WHAT IS REQUIRED:
Could you repeat the records below exactly, leaving the pictures out?

..............................

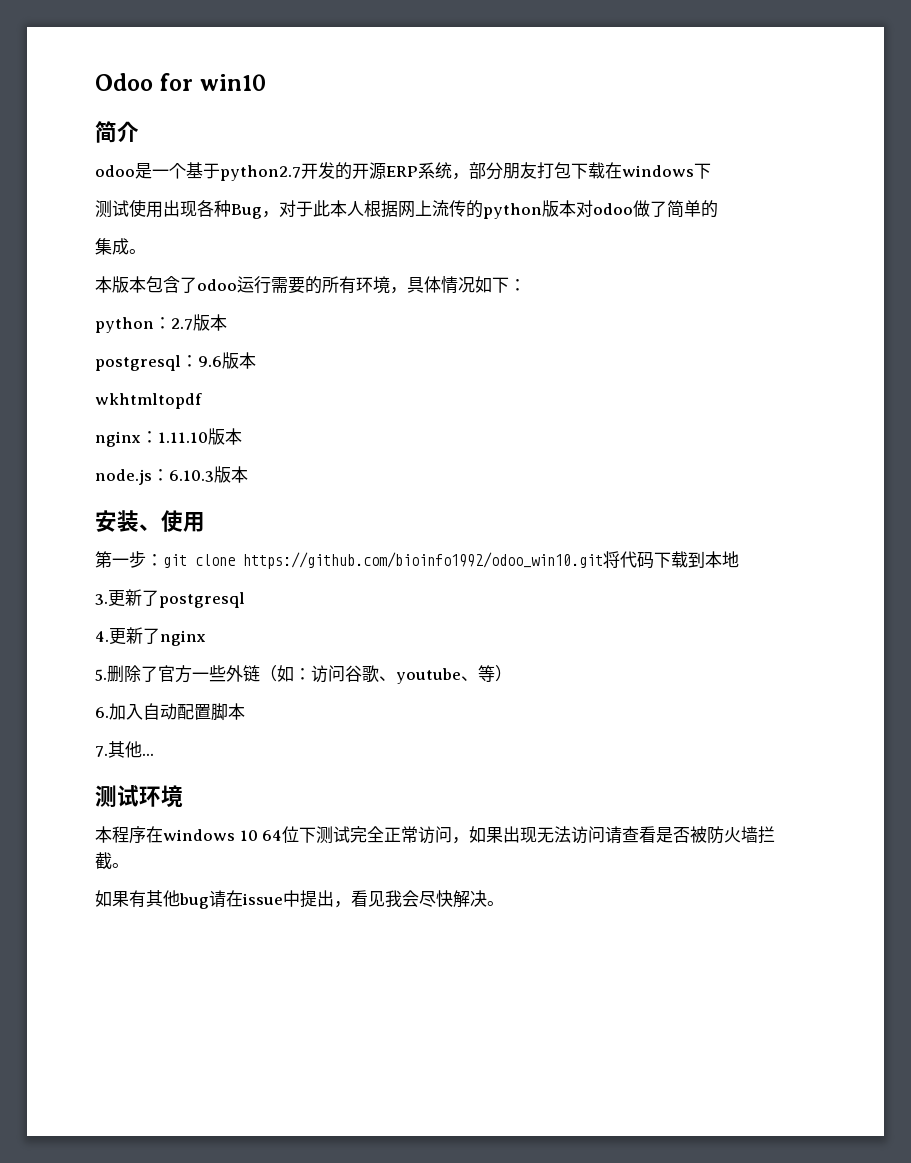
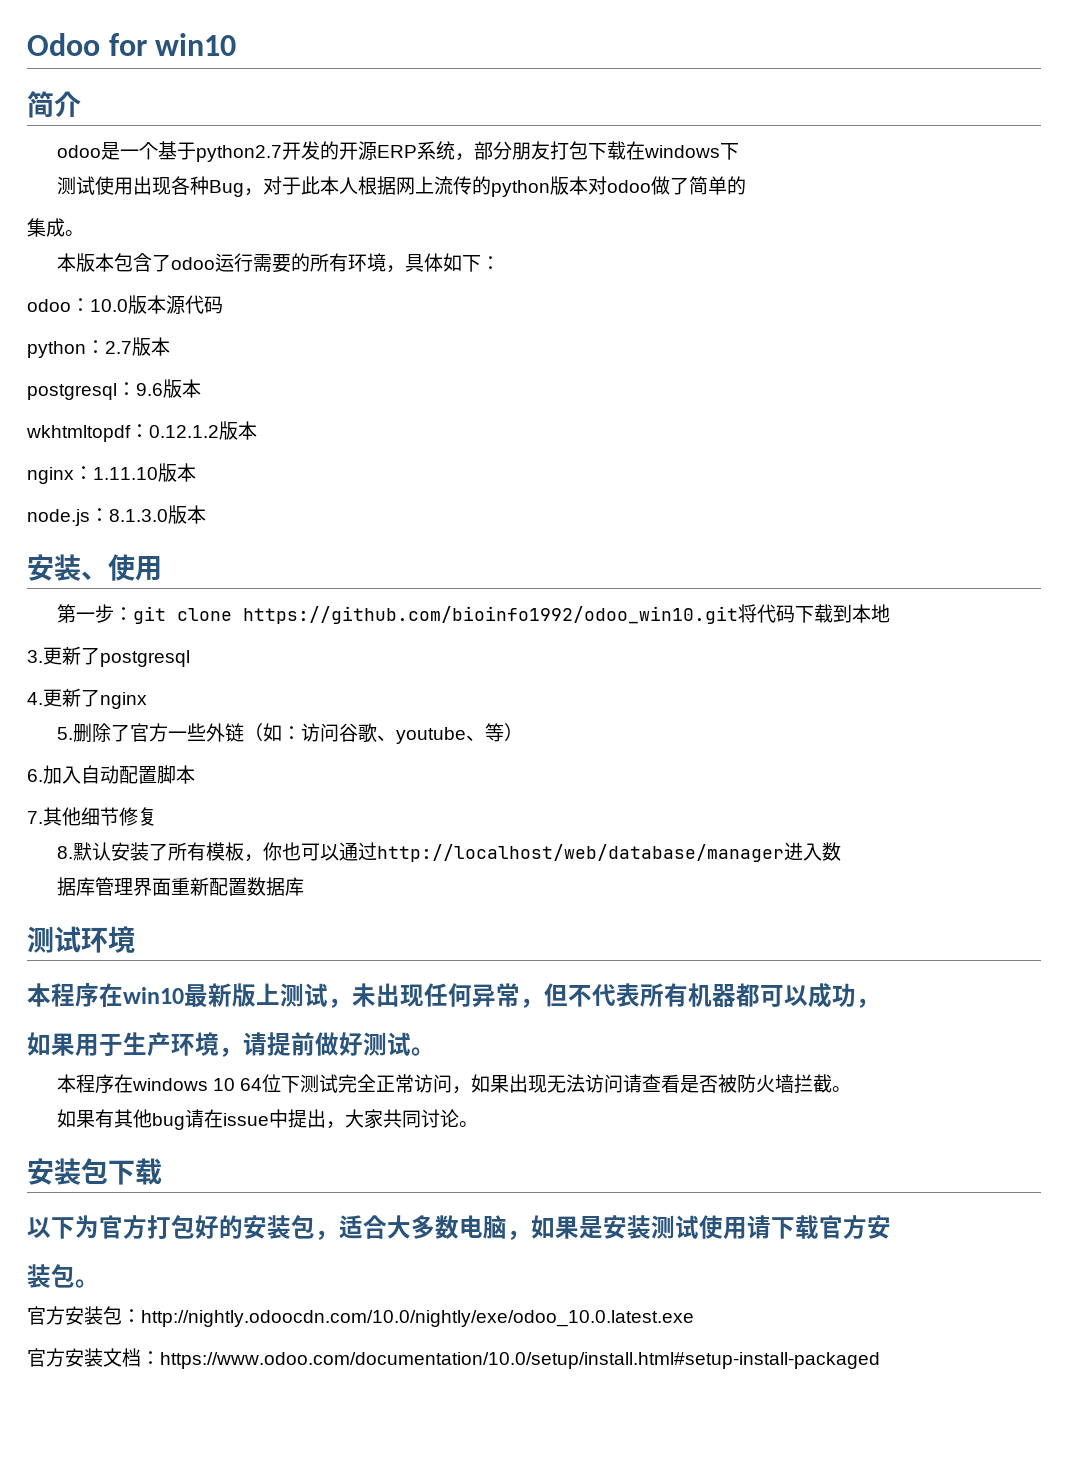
- 本版本包含了odoo运行需要的所有环境，具体情况如下：
+ 本版本包含了odoo运行需要的所有环境，具体如下：
+ odoo：10.0版本源代码
- wkhtmltopdf
+ wkhtmltopdf：0.12.1.2版本
- node.js：6.10.3版本
+ node.js：8.1.3.0版本
- 7.其他...
+ 7.其他细节修复
+ 8.默认安装了所有模板，你也可以通过http://localhost/web/database/manager进入数
+ 据库管理界面重新配置数据库
  测试环境
+ 本程序在win10最新版上测试，未出现任何异常，但不代表所有机器都可以成功，
+ 如果用于生产环境，请提前做好测试。
- 如果有其他bug请在issue中提出，看见我会尽快解决。
+ 如果有其他bug请在issue中提出，大家共同讨论。
+ 安装包下载
+ 以下为官方打包好的安装包，适合大多数电脑，如果是安装测试使用请下载官方安
+ 装包。
+ 官方安装包：http://nightly.odoocdn.com/10.0/nightly/exe/odoo_10.0.latest.exe
+ 官方安装文档：https://www.odoo.com/documentation/10.0/setup/install.html#setup-install-packaged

..............................

SOLUTION FOR THIS PROBLEM:
- 本版本包含了odoo运行需要的所有环境，具体情况如下：
+ 本版本包含了odoo运行需要的所有环境，具体如下：
+ odoo：10.0版本源代码
- wkhtmltopdf
+ wkhtmltopdf：0.12.1.2版本
- node.js：6.10.3版本
+ node.js：8.1.3.0版本
- 7.其他...
+ 7.其他细节修复
+ 8.默认安装了所有模板，你也可以通过http://localhost/web/database/manager进入数
+ 据库管理界面重新配置数据库
  测试环境
+ 本程序在win10最新版上测试，未出现任何异常，但不代表所有机器都可以成功，
+ 如果用于生产环境，请提前做好测试。
- 如果有其他bug请在issue中提出，看见我会尽快解决。
+ 如果有其他bug请在issue中提出，大家共同讨论。
+ 安装包下载
+ 以下为官方打包好的安装包，适合大多数电脑，如果是安装测试使用请下载官方安
+ 装包。
+ 官方安装包：http://nightly.odoocdn.com/10.0/nightly/exe/odoo_10.0.latest.exe
+ 官方安装文档：https://www.odoo.com/documentation/10.0/setup/install.html#setup-install-packaged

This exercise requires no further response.